Nel frattempo invece Lei e i vertici aziendali non vi siete annoiati: è stato un Luna Park. Basti pensare, senza andare troppo indietro in quest’anno che ho passato sotto di Lei ma senza di Lei, alla faccenda “Rai-Mediaset”. Chi l’avrebbe mai detto (forse qualche autore di libri che conosciamo entrambi...)?
Eppure è scoppiata. E quando nel turbine della polemica per la disdetta di un invito a un impressionista del Giornale ad Annozero di Santoro,ai primi di novembre,Lei aveva scritto un editoriale su Repubblica dedicato alla Sua «Rai senza censura»? Come essere in disaccordo? Peccato non abbia potuto affrontare il tema con Lei di persona. Glielo dico da qui. Per non parlare poi della saga del Consigliere Nuovo e del Consigliere Vecchio, cioè Fabiani e Petroni, questione che ancora credo turbi l’apice della Rai.

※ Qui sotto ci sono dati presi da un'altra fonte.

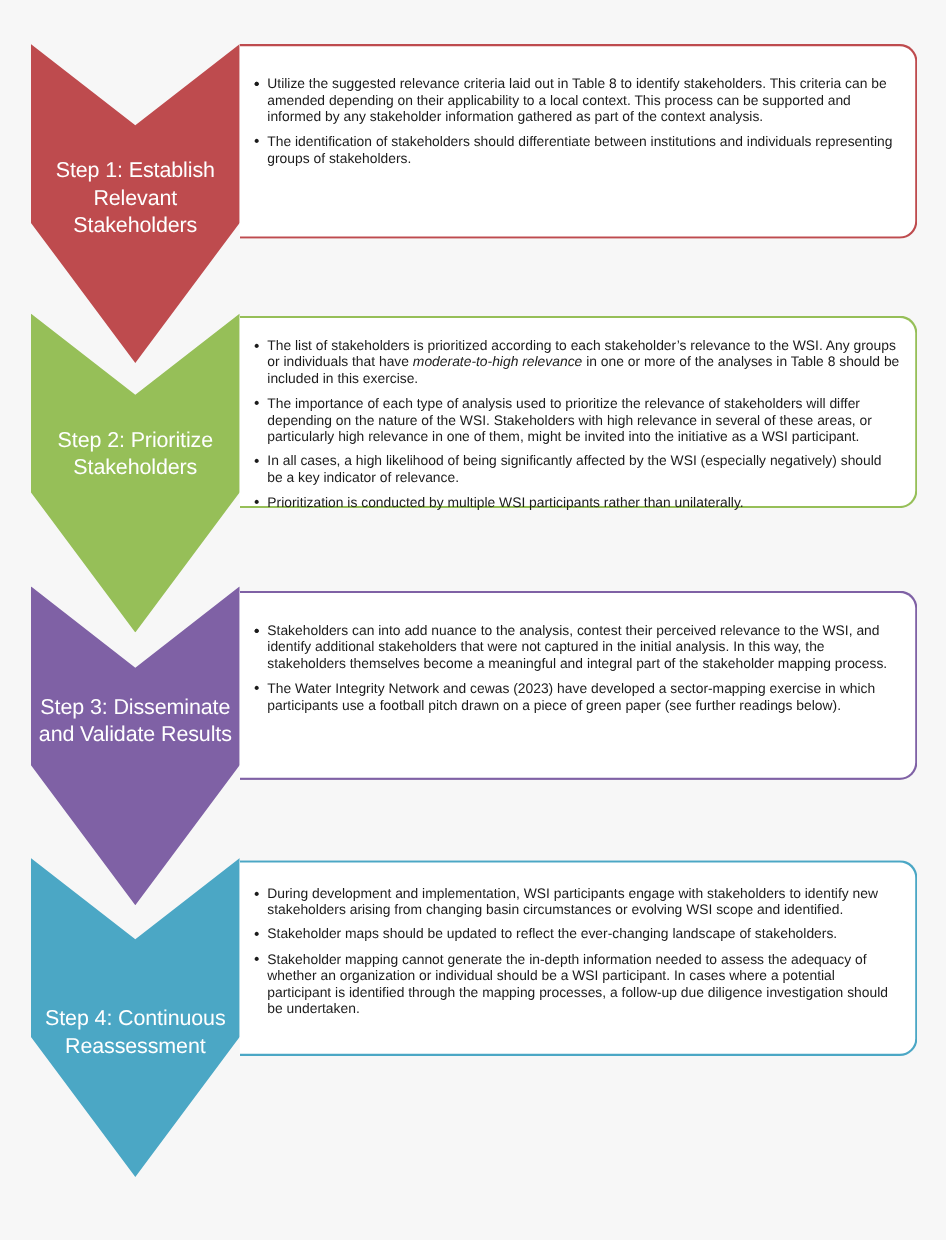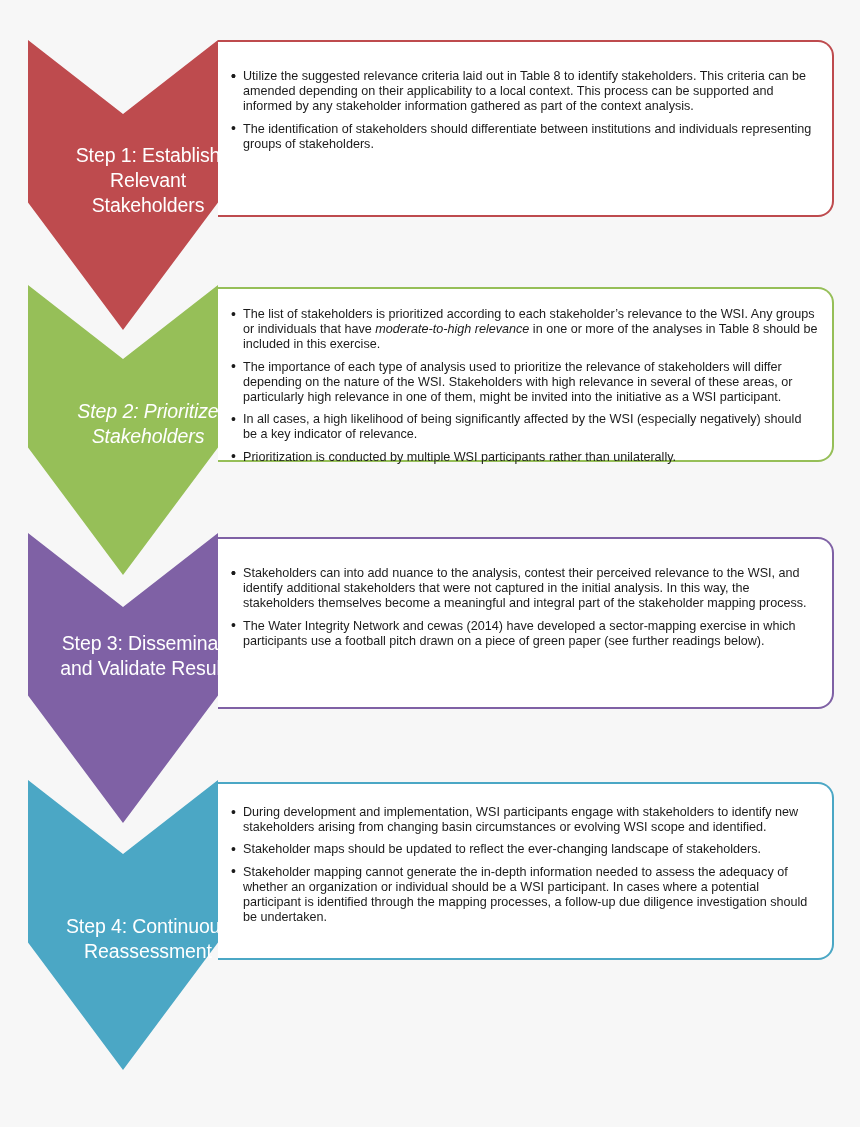"Step 1: Establish Relevant Stakeholders" .chevron-label { margin-left: 25px -> none }
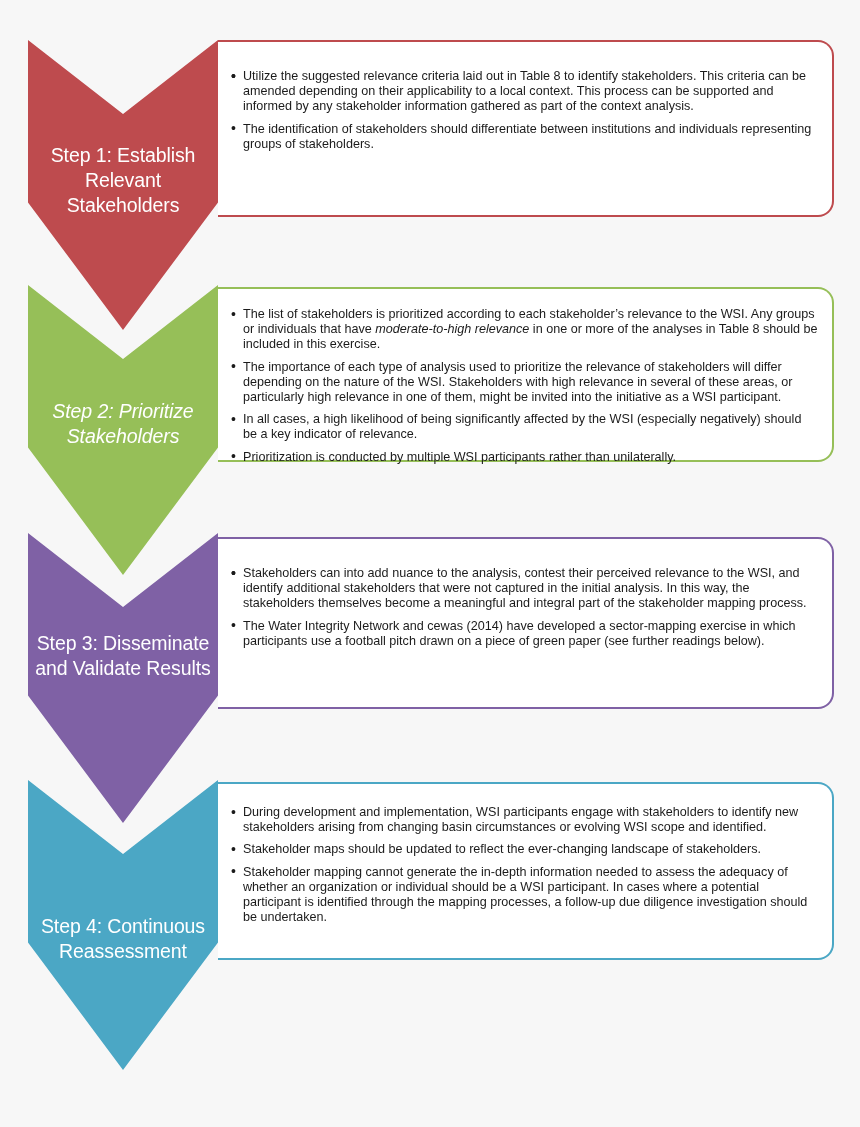"Step 2: Prioritize Stakeholders" #step-2 .chevron-label { font-style: italic -> none; top: 399px -> 388px }
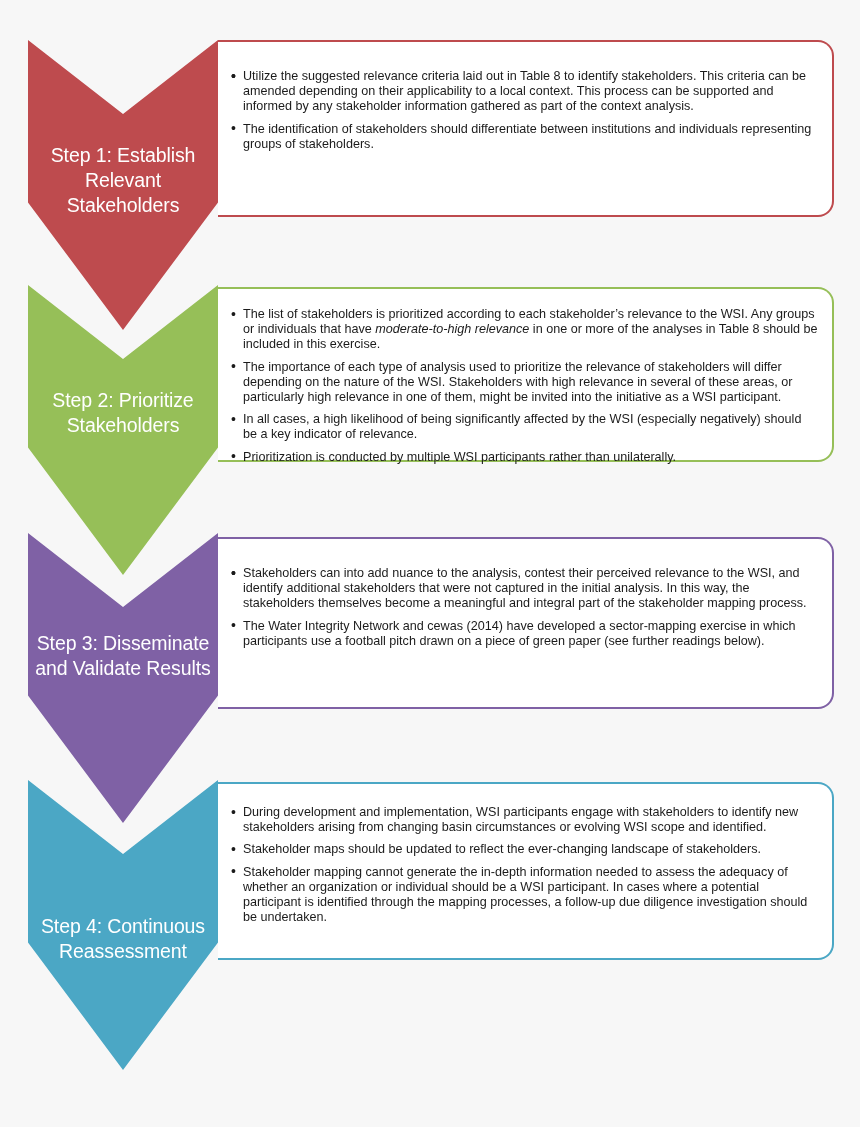"The Water Integrity Network and" span { text: 2014 -> 2023 }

Sempre dal modestissimo ridotto di osservazione che mi è stato riservato, la sensazione ricorrente è che si assista al gioco dei gusci di noce e del pisello. Sa, vero?, i tre gusci (o nove, è uguale ed è anche più facile farlo con un minimo di destrezza da parte dell’Azionista) da ruotare per non far capire sotto quale di essi sia il pisello. Mi domando infatti sotto quale guscio sia ancora l’Azienda, il suo impegno, il suo compito, la sua responsabilità, e soprattutto se ci sia ancora, l’Azienda, dico il suo spirito (la sua “mission”, la sua “vision”... come si esprimono al marketing). Oltre il derby maggioranza-opposizione, intendo, cui siamo tutti avvezzi da sempre o quasi.
Insomma, buon compleanno epistolare, Presidente: mi perdonerà se oso inviarle, da Abate Faria aziendalista non ancora Conte di Montecristo nella sua nicchia priva di ironia, i migliori auguri di buon lavoro.